* [Work instruction]: The required output is the exact run of lines in the listing below from the line holding "font-size: 20px ->" through the line holding "text: 129M ->", with no pictures.

====== Task inputs ======

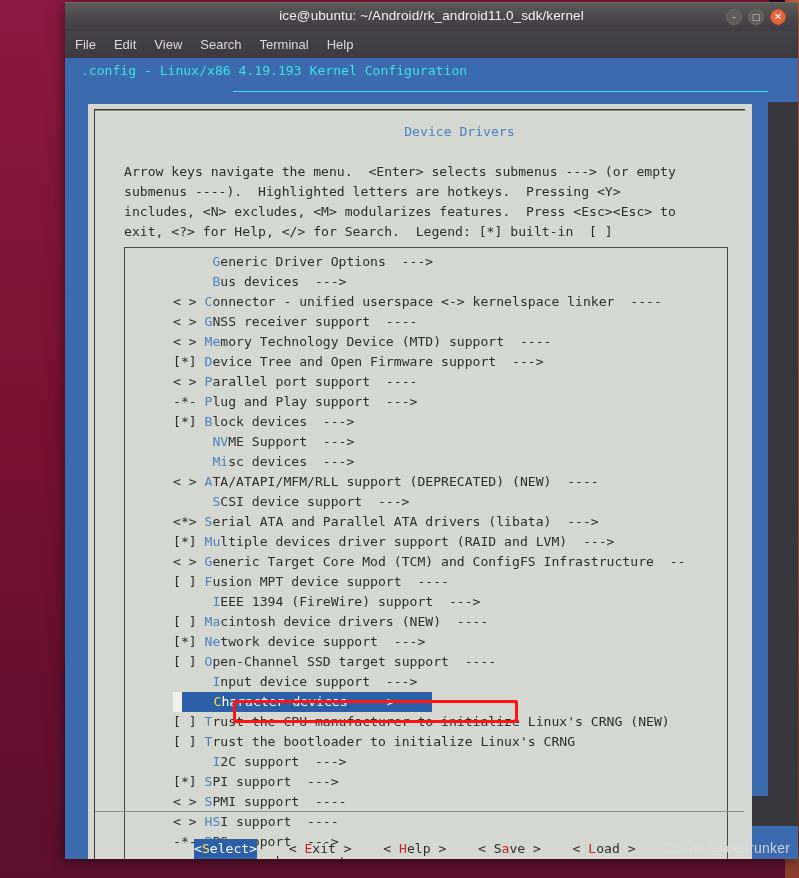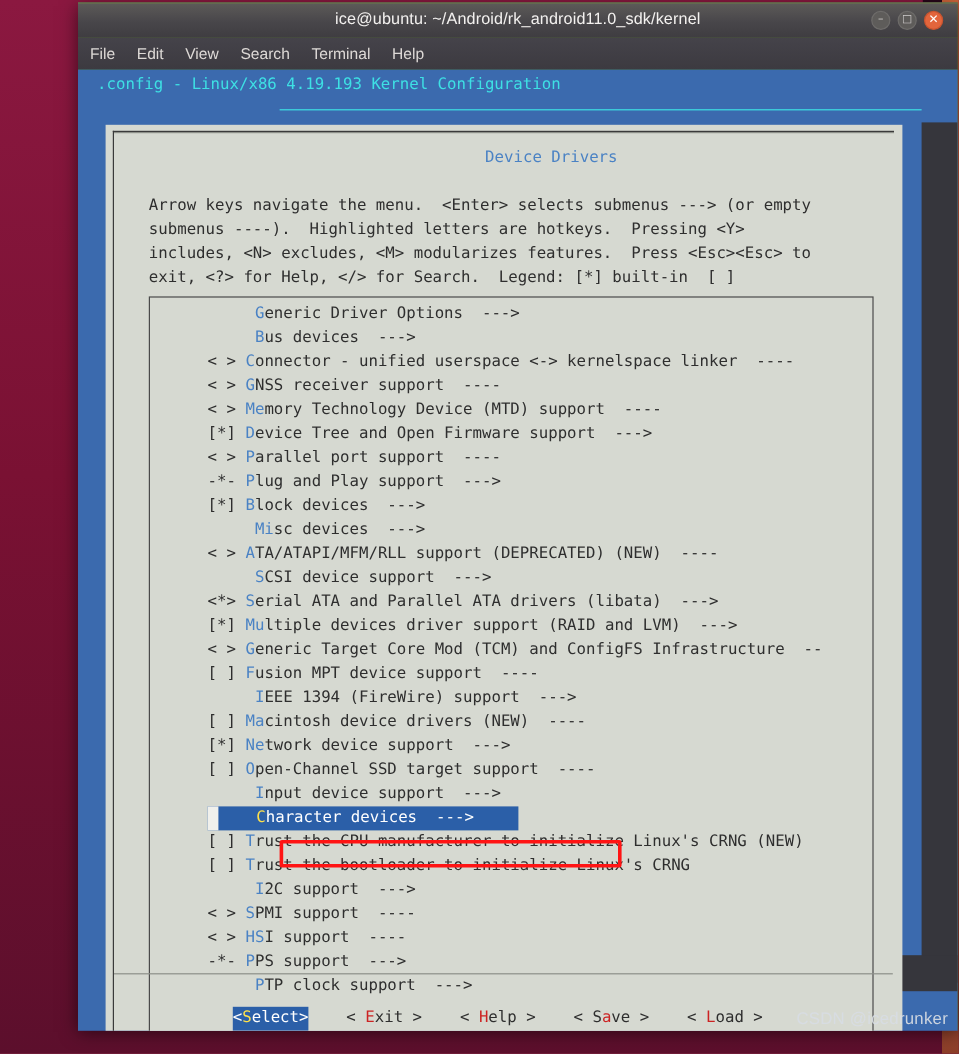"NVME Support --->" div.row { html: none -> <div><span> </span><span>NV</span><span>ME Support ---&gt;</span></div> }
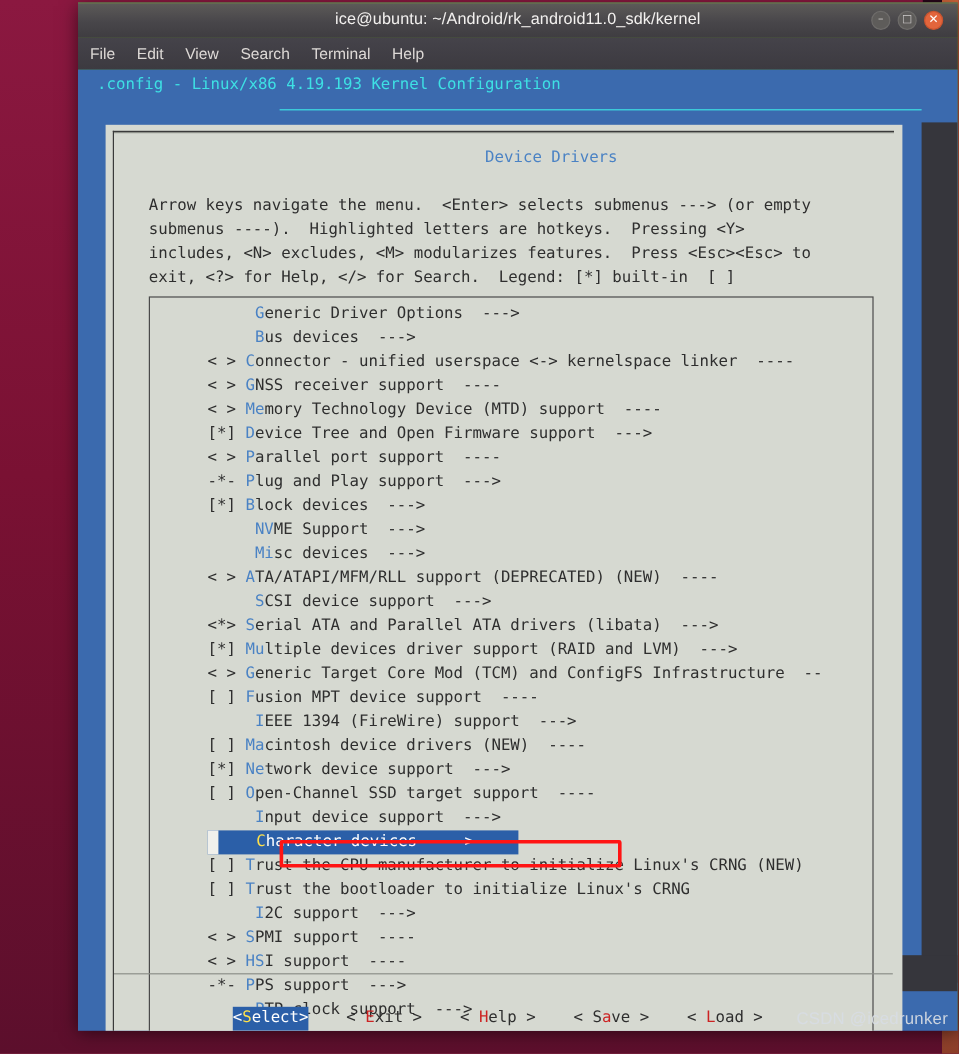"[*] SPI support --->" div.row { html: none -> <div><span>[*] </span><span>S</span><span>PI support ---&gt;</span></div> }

======
====== Task inputs ======

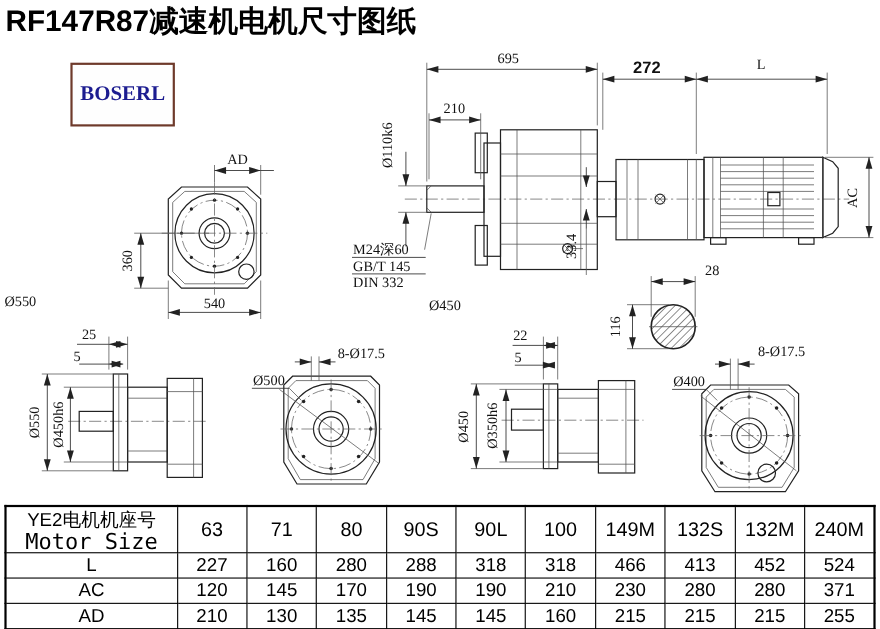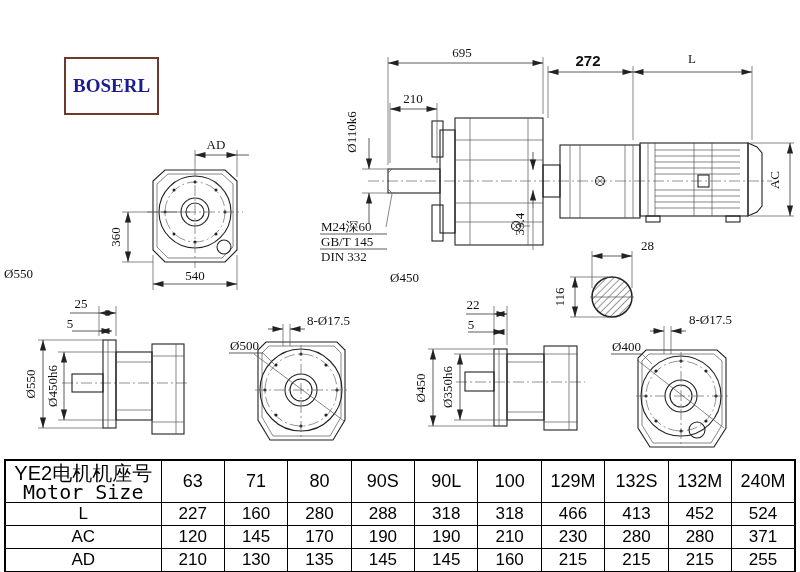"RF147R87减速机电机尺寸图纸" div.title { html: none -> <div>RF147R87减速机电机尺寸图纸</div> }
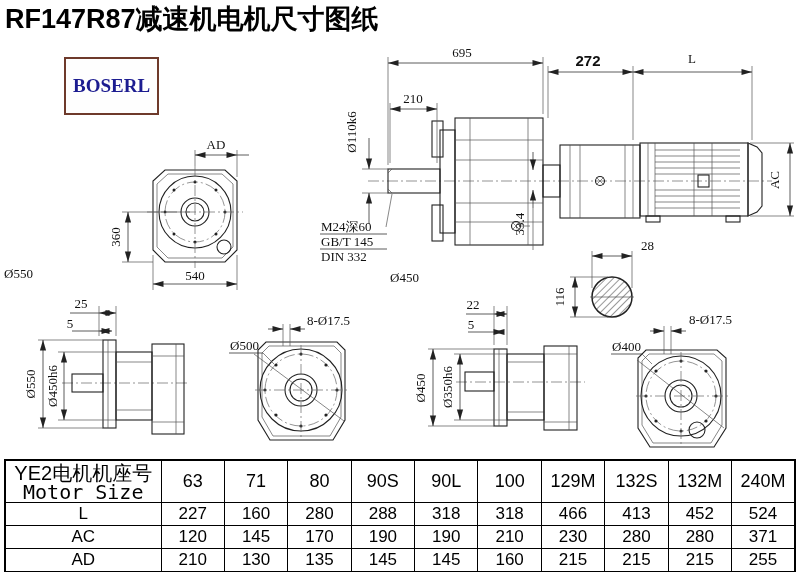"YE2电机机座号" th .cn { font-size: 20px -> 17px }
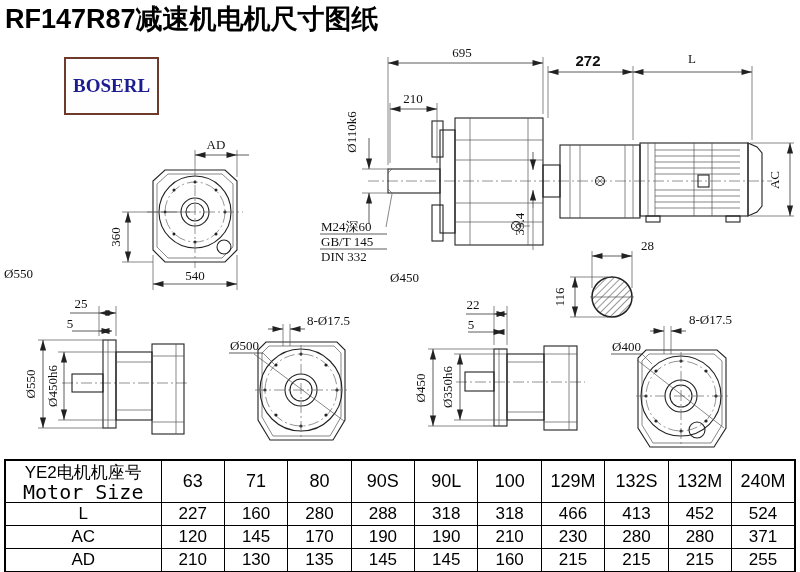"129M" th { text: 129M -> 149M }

======

* [Result for this task]:
"YE2电机机座号" th .cn { font-size: 20px -> 17px }
"129M" th { text: 129M -> 149M }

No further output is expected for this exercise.